Dede Kartika, Junior Research Associate GFI dan Wartawan Tabloid Nusantara
Sungguh mengagetkan Jokowi memberi isyarat untuk bergabung dalam Trans Pacific Partnership atau Kemitraan Lintas Pasifik. Ini jelas perkembangan yang mengkhawatirkan. Sebab dapat mengancam kepentingan nasional.
Sekadar untuk diketahui, TPP—sebelumnya bernama Trans-Pacific Strategic Economic Partnership (TPSE) jelas-jelas merupakan skema liberalisasi perdagangan barang dan jasa yang komprehensif, terjadwal, dan mengikat. Bahkan, TPP disebut-sebut lebih berbahaya karena mencakup isu-isu Wordl Trade Organization (WTO)-Plus.
Jika ini terjadi, dipastikan Indonesia akan diikat dengan kewajiban mereduksi tarifnya hingga mencapai 0 persen pada semua pos tarif di semua sektor, termasuk sektor sensitif seperti kesehatan, asuransi, dan jasa keuangan.
Indonesia juga wajib menerapkan kebijakan pengurangan biaya transaksi perdagangan, kebijakan kompetisi, government procurement, Hak Kekayaan Intelektual (HAKI) dan kebijakan investasi.
TPP bakal jadi jalan masuk ke akses pasar yang lebih luas seperti Indonesia yang menjanjikan keuntungan yang besar di tengah terpuruknya ekonomi AS dan Eropa. Apalagi sekarang Indonesia tetap jadi sasaran pasif untuk dijadikan pasar penjualan produk-produk asing maupun investasi. Mengingat hingga kini ekonomi kita belum berbasis industri.
Maka, bergabung dalam TPP sama saja artinya dengan melayani kepentingan korporasi besar dan orang-orang kaya. Maka itu, kita harus kaji secara mendalam apa akibatnya jika kita gabung dengan TPP.

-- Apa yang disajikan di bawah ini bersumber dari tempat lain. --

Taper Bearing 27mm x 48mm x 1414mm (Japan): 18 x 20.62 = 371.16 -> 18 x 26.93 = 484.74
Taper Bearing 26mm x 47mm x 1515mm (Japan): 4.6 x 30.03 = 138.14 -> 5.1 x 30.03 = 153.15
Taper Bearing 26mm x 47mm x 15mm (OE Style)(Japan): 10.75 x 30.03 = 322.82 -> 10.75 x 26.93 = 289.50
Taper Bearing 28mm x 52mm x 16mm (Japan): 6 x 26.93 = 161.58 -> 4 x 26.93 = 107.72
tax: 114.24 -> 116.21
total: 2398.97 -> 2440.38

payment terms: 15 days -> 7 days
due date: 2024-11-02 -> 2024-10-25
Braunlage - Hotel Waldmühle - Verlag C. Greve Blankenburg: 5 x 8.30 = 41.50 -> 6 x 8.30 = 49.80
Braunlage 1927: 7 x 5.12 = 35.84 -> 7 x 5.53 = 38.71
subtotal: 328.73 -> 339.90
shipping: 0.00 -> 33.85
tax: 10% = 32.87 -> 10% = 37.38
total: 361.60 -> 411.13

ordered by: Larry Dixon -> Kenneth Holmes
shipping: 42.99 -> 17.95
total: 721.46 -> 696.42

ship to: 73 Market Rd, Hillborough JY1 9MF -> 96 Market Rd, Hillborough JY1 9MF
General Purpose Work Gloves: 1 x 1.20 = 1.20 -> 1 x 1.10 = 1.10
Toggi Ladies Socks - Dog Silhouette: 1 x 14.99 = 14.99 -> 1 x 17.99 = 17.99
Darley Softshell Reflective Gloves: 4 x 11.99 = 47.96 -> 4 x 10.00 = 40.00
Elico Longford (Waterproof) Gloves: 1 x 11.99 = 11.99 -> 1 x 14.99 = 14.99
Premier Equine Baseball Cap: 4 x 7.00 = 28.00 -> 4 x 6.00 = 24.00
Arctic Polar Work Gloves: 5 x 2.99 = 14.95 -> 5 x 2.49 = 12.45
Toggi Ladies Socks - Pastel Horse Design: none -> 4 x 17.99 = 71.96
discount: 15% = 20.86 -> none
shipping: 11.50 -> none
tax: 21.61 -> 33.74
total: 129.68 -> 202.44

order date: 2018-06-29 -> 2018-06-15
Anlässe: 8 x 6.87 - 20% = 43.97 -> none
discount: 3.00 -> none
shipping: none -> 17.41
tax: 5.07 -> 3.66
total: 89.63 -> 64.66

Sekarang, nilai strategis ASEAN yang selama ini jadi motor kerjasama regional di kawasan Asia Tenggara dan Asia Timur. Apalagi, TPP juga tidak senafas dengan prinsip “Sentralisasi ASEAN” yang selama ini jadi pijakan politik luar negeri Indonesia untuk menjadikan ASEAN sebagai basis kelembagaan dari semua bentuk kerjasama regional.
Selain itu, terbukanya pintu secara lebar-lebar bagi masuknya gempuran asing di tengah-tengah melemahnya daya saing ekonomi nasional secara umum dan banyaknya kelemahan-kelemahan dalam ekonomi dalam negeri, menurut saya jauh lebih penting untuk ditangani ketimbang mengutamakan gabung ke TPP.
Juga yang tak kalah penting, sekarang ini kita sebaiknya jauh lebih penting untuk memberdayakan pengusahha-pengusaha kecil dan menengah, baik di tingkat nasional maupun daerah.
Bangsa kita merupakan bangsa besar yang sudah seharusnya didorong untuk mengamankan kepentingan nasional. Dan mengutamakan Kepentingan Nasional NKRI (KENARI).
Seluruh elemen strategis bangsa sebaiknya menyadari betapa kita tidak boleh larut dalam agenda-agenda strategis yang digulirkan oleh berbagai kekuatan besar dunia atau negara-negara adikuasa, mencoba menggunakan TPP sebagai alat mewujudkan tujuan-tujuan ekonomisnya, dan bahkan juga untuk tujuan geopolitik dan geostrategis dalam rangka memperkuat kembali pengaruhnya di kawasan Asia Pasifik.
Sebagai pemimpin bangsa yang besar, sudah semestinya Presiden Jokowi berperan sebagai pelopor usaha dan kerja sama regional, dan bukan sebagai pengikut atau obyek pasif dari berbagai kepentingan global negara-negara adikuasai baik Amerika Serikat, Uni Eropa, Jepang, Rusia maupun Cina.
Maka, Indonesia harus memelopori usaha untuk mengarahkan negara-negara anggota ASEAN dan Asia Timur untuk lebih fokus mengupayakan kerjasama ekonomi dalam kerangka kerjasama ASEAN, yang secara jelas dan terang-benderang tercantum dalam Piagam ASEAN dan menjadi bagian dari politik luar negeri Indonesia yang bebas dan aktif.